What to work on - Take the lines below beginning at the line that has "[126,220,917,549] In Awe" and stopping after the line that has "[766,890,937,929] 15 Produkte", and print them exactly as they are, with no other lines.

Supplied records -
===============

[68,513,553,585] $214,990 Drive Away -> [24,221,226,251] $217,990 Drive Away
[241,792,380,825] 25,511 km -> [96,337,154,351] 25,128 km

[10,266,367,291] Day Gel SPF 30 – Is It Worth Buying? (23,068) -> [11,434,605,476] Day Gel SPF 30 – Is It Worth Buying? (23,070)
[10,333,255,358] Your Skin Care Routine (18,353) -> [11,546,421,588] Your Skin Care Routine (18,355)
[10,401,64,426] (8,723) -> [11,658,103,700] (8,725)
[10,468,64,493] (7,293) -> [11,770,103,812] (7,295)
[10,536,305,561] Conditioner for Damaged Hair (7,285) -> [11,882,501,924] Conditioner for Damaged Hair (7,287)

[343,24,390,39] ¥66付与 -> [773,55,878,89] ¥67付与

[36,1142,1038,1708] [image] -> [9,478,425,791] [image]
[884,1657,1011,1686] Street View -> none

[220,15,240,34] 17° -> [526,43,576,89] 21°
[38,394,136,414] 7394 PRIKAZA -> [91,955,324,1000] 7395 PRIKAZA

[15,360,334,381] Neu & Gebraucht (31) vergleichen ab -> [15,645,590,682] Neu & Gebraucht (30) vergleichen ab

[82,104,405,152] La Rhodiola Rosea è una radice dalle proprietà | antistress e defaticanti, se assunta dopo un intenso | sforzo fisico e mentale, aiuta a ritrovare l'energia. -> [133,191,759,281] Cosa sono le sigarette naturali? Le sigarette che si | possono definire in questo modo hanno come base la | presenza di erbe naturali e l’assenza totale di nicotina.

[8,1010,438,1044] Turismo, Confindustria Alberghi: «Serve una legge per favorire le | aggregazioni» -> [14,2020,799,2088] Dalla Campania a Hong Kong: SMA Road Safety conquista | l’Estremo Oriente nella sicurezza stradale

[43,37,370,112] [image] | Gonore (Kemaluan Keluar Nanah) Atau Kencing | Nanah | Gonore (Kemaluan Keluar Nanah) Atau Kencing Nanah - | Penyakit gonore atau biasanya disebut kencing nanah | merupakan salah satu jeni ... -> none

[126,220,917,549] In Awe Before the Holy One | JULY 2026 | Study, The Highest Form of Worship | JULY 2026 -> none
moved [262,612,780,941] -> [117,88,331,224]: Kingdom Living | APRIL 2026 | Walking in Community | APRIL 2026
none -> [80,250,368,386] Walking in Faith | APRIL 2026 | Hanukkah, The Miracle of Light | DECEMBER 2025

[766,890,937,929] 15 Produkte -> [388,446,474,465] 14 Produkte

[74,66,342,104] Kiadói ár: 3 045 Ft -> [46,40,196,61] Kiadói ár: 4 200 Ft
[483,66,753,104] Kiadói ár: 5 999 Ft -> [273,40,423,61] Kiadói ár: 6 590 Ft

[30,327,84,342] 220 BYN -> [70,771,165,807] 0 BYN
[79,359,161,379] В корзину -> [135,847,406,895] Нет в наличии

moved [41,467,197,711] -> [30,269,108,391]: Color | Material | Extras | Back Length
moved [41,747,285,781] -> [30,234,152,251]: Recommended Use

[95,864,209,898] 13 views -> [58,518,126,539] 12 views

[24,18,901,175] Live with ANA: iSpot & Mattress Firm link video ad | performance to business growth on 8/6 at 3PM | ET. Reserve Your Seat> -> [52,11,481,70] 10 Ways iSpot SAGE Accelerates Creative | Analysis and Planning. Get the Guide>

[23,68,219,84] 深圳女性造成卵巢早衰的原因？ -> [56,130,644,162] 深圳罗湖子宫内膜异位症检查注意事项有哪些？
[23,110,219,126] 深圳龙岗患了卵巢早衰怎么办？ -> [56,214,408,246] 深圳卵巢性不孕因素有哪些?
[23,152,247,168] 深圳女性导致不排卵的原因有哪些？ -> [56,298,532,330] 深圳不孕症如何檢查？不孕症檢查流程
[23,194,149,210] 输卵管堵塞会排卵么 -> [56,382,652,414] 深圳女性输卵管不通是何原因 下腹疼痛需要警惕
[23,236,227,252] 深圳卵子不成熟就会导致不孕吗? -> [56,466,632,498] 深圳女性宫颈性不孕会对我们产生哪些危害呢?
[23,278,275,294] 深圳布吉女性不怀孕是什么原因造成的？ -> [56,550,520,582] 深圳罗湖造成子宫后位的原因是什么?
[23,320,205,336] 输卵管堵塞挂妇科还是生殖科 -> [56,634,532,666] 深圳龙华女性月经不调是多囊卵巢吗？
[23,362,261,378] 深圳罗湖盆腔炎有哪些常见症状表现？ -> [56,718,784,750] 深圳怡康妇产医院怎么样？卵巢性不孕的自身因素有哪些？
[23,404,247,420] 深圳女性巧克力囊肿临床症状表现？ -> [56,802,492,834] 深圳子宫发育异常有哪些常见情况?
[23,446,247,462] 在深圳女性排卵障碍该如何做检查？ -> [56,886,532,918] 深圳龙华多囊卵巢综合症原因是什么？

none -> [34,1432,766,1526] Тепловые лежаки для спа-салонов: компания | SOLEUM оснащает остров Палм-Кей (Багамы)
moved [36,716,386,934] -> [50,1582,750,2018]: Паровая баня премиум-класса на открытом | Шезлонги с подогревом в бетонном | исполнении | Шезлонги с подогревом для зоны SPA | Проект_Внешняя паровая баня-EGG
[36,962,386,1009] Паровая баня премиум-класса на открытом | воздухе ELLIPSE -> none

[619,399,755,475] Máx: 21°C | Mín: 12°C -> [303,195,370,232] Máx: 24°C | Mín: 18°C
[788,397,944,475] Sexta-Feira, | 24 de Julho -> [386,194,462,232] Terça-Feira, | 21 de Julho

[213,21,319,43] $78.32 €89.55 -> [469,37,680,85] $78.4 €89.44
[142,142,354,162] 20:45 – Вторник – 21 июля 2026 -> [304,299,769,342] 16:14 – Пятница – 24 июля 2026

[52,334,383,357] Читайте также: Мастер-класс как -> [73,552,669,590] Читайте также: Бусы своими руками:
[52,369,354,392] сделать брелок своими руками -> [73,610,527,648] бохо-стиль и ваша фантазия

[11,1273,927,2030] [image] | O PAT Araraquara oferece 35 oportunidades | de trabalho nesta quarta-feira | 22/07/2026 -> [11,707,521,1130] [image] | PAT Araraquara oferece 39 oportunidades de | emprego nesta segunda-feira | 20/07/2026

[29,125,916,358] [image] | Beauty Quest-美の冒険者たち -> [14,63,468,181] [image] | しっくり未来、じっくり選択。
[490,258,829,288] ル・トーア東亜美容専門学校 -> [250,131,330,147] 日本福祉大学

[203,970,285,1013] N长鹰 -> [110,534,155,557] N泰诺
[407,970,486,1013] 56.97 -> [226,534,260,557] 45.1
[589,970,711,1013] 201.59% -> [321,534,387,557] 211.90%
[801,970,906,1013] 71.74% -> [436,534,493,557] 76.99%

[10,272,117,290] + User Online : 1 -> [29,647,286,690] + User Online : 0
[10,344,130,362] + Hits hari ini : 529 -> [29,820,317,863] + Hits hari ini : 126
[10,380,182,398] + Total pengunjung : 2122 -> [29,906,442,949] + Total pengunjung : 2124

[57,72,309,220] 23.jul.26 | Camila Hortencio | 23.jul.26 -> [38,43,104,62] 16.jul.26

===============

Problem solution -
[126,220,917,549] In Awe Before the Holy One | JULY 2026 | Study, The Highest Form of Worship | JULY 2026 -> none
moved [262,612,780,941] -> [117,88,331,224]: Kingdom Living | APRIL 2026 | Walking in Community | APRIL 2026
none -> [80,250,368,386] Walking in Faith | APRIL 2026 | Hanukkah, The Miracle of Light | DECEMBER 2025

[766,890,937,929] 15 Produkte -> [388,446,474,465] 14 Produkte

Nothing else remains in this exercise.